Compact starburst galaxies are thought to include many or most of the
galaxies from which substantial Lyman continuum emission can escape into the
intergalactic medium. Li and Malkan (2018) used SDSS photometry to find a
population of such starburst galaxies at z~0.5. They were discovered by their
extremely strong [OIII]4959+5007 emission lines, which produce a clearly
detectable excess brightness in the i bandpass, compared with surrounding
filters. We therefore used the HST/COS spectrograph to observe two of the newly
discovered i-band excess galaxies around their Lyman limits. One has strongly
detected continuum below its Lyman limit, corresponding to a relative escape
fraction of ionizing photons of 20+/-2%. The other, which is less compact in UV
imaging, has a 2-sigma upper limit to its Lyman escape fraction of <5%. Before
the UV spectroscopy, the existing data could not distinguish these two
galaxies. Although a sample of two is hardly sufficient for statistical
analysis, it shows the possibility that some fraction of these strong [OIII]

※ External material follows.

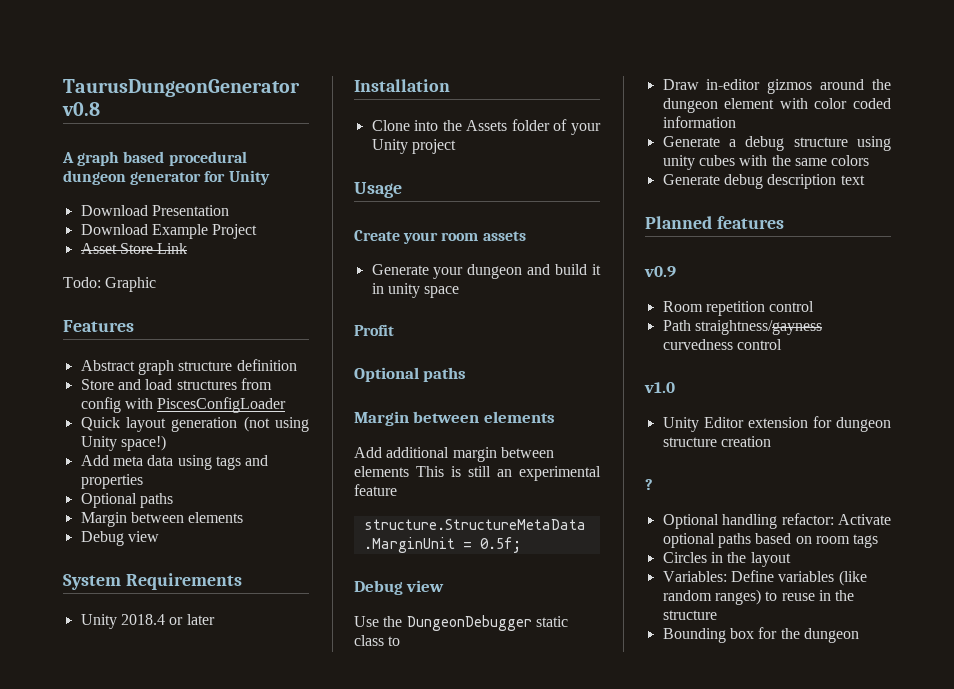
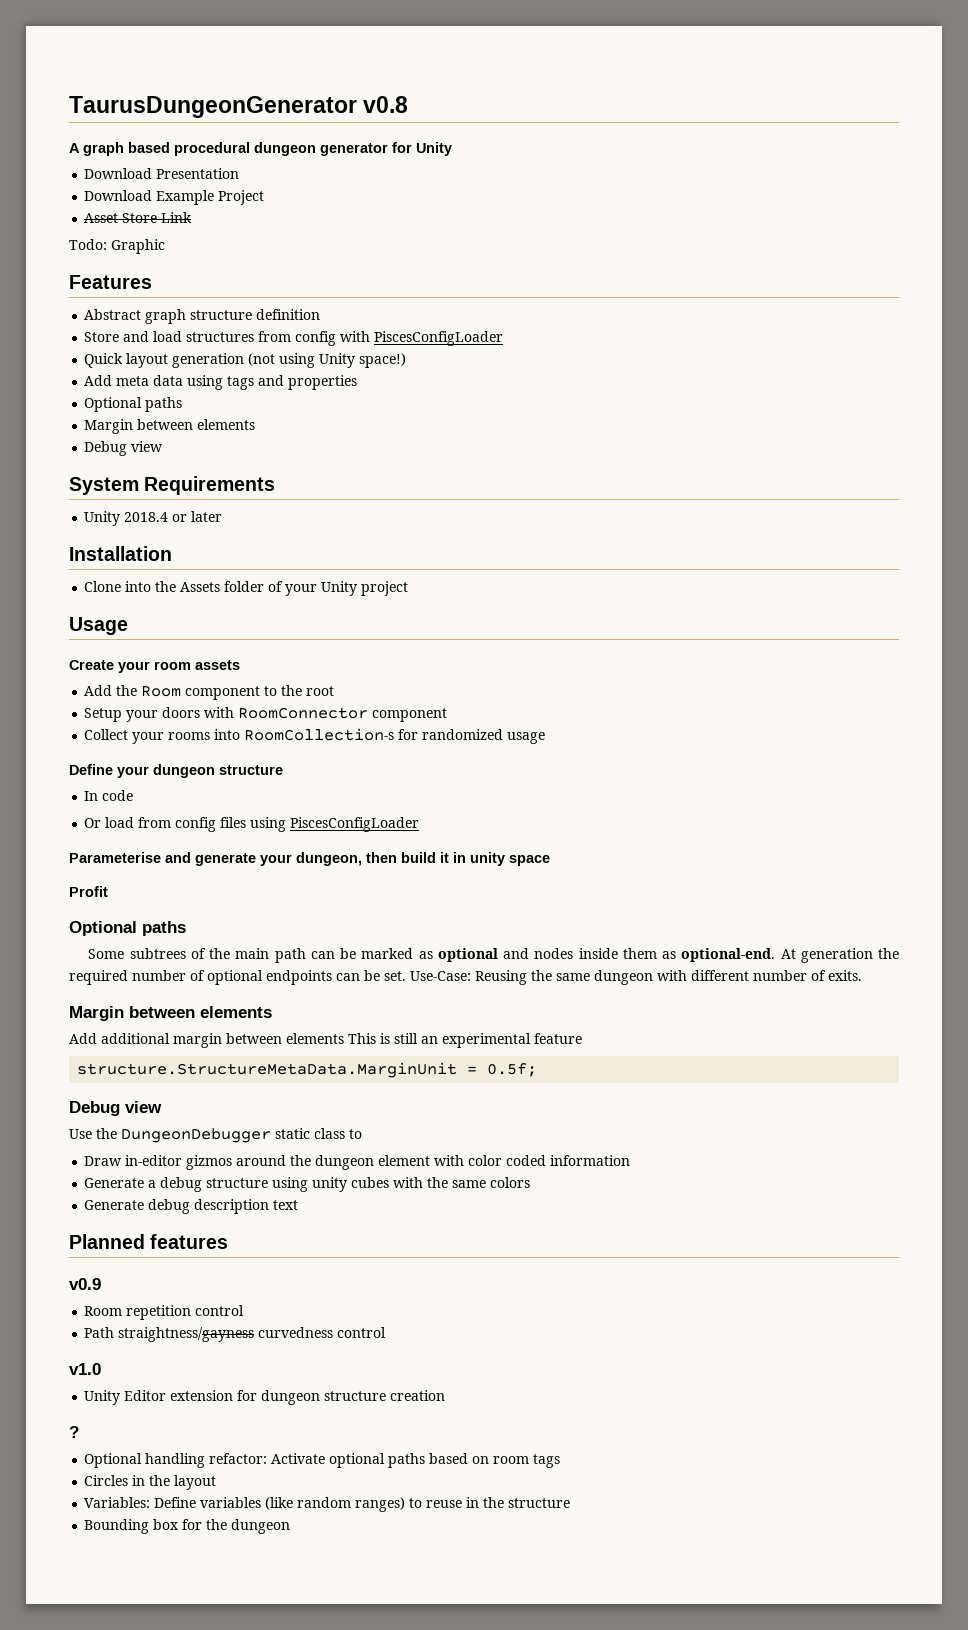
[371,264,551,279] Generate your dungeon and -> [84,685,335,700] [84,707,448,722] [84,728,546,744] [69,764,283,778] [84,790,134,801] [84,817,420,832] [69,852,397,866] Add the Room component to the root // Setup your doors with RoomConnector component // Collect your rooms into RoomCollection-s for randomized usage // Define your dungeon structure // In code // Or load from config files using PiscesConfigLoader // Parameterise and generate your dungeon, then
(467, 374) none -> [88,948,900,963] [69,970,862,985] // Some subtrees of the main path can be marked as optional and nodes inside them as optional-end. At generation the required number of optional endpoints can be set. Use-Case: Reusing the same dungeon with different number of exits.

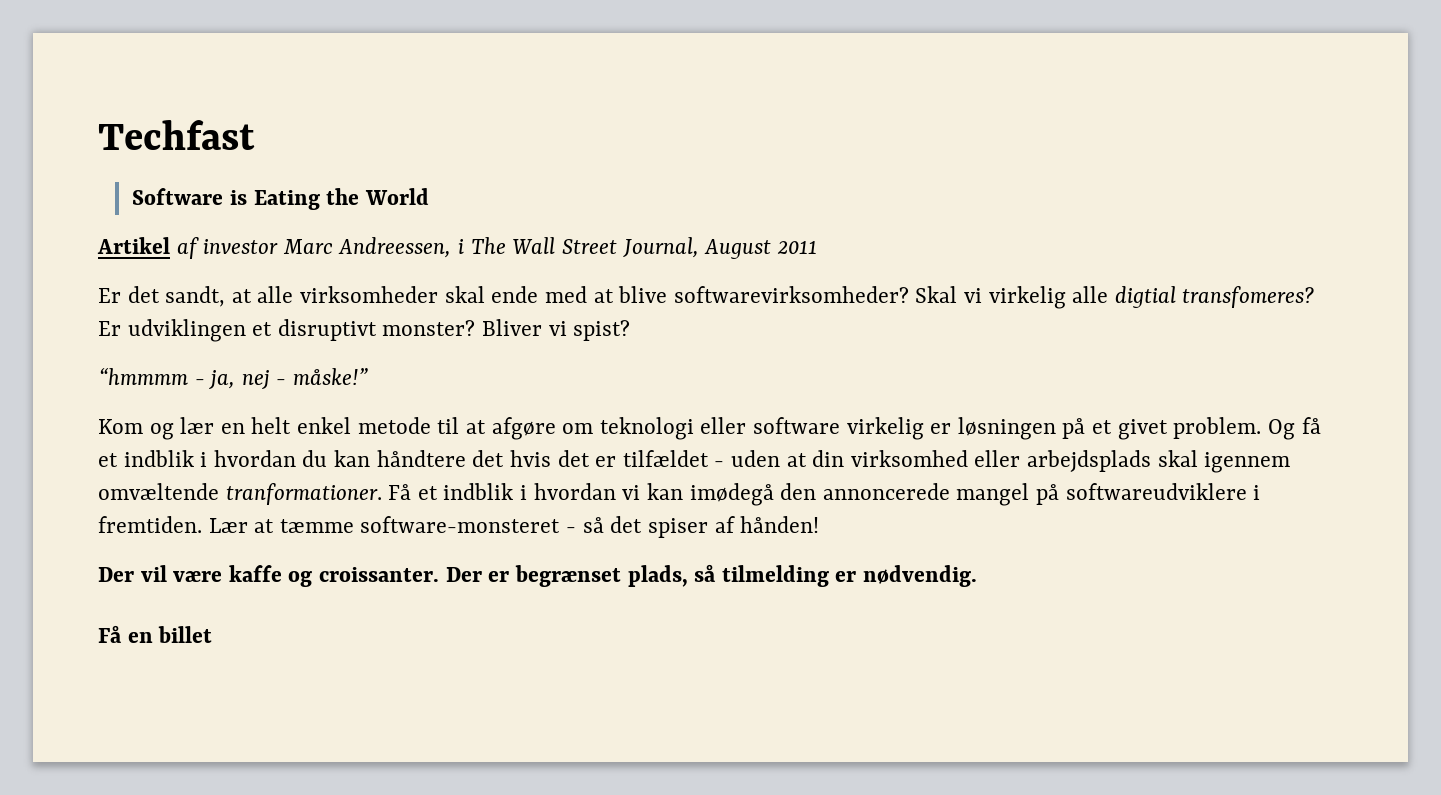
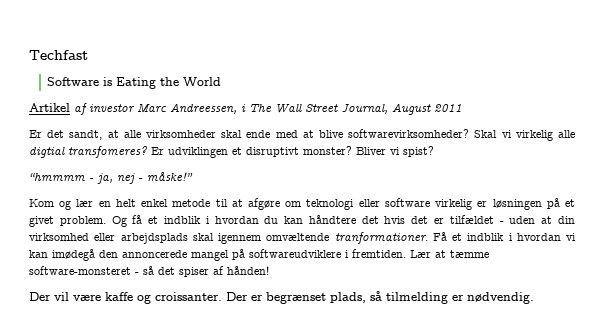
[98,625,213,643] // Få en billet -> (534, 298) none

emitters as a class have ionizing photons escaping. The differences might be
determined by the luck of our particular viewing geometry. Obtaining the HST
spectroscopy, revealed that the Lyman-continuum emitting galaxy differs in
having no central absorption in its prominent Ly{\alpha} emission line profile.
The other target, with no escaping Lyman continuum, shows the more common
double-peaked Ly{\alpha} emission.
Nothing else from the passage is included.